___ Supplied data

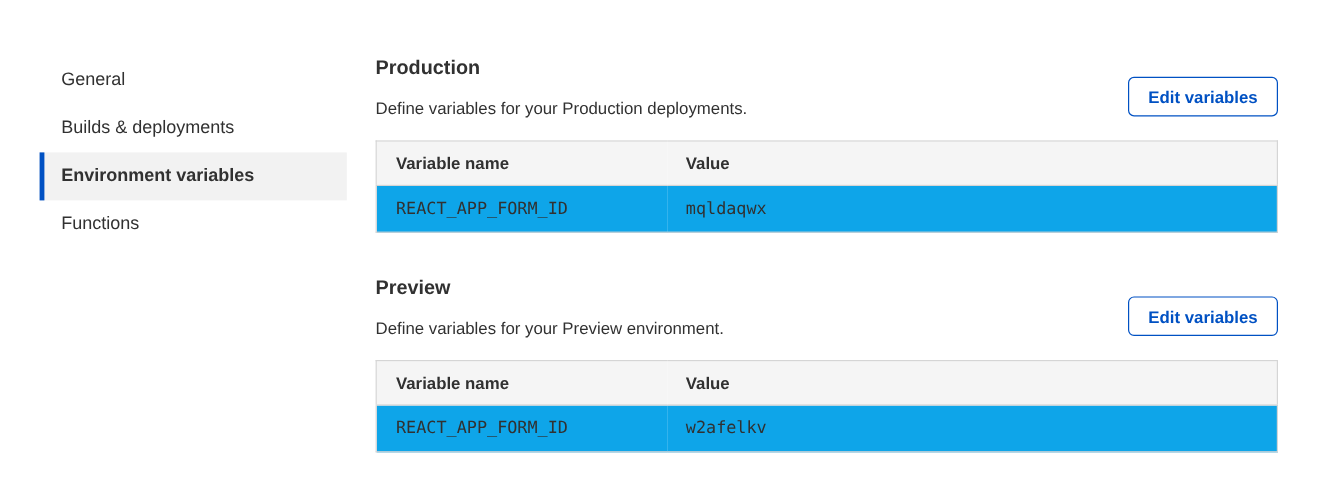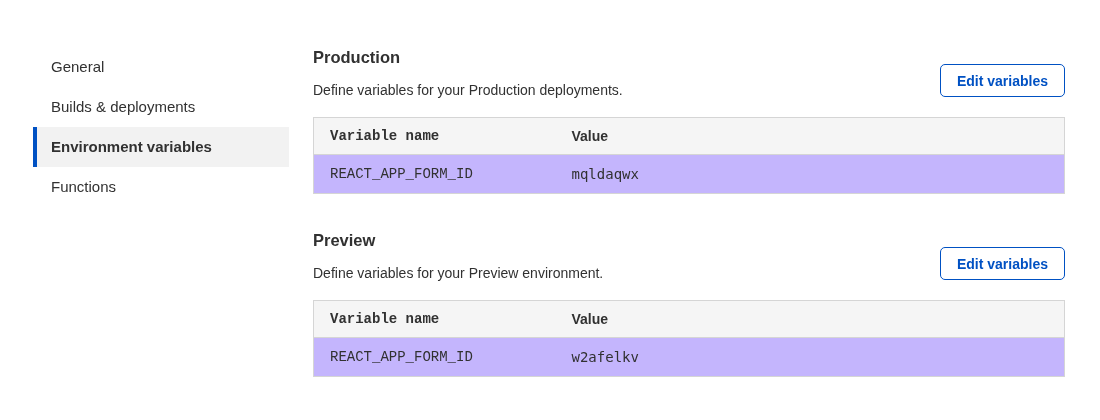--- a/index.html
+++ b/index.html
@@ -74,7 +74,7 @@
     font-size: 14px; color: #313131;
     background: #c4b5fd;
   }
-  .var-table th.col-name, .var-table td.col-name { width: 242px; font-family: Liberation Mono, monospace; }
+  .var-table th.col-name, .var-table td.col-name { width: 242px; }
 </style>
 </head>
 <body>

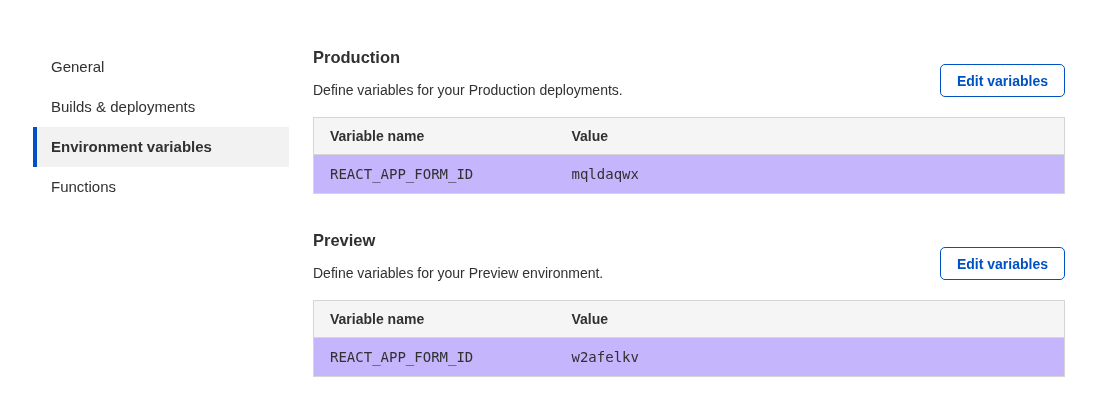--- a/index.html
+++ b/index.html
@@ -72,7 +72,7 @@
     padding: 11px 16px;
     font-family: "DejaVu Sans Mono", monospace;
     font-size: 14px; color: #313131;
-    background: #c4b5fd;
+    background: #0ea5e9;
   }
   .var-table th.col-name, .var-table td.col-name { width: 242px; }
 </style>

______

* What you have to do:
Repeat the records word for word. Leave out whatever pictures they hold.

* Task output:
--- a/index.html
+++ b/index.html
@@ -74,7 +74,7 @@
     font-size: 14px; color: #313131;
     background: #c4b5fd;
   }
-  .var-table th.col-name, .var-table td.col-name { width: 242px; font-family: Liberation Mono, monospace; }
+  .var-table th.col-name, .var-table td.col-name { width: 242px; }
 </style>
 </head>
 <body>

--- a/index.html
+++ b/index.html
@@ -72,7 +72,7 @@
     padding: 11px 16px;
     font-family: "DejaVu Sans Mono", monospace;
     font-size: 14px; color: #313131;
-    background: #c4b5fd;
+    background: #0ea5e9;
   }
   .var-table th.col-name, .var-table td.col-name { width: 242px; }
 </style>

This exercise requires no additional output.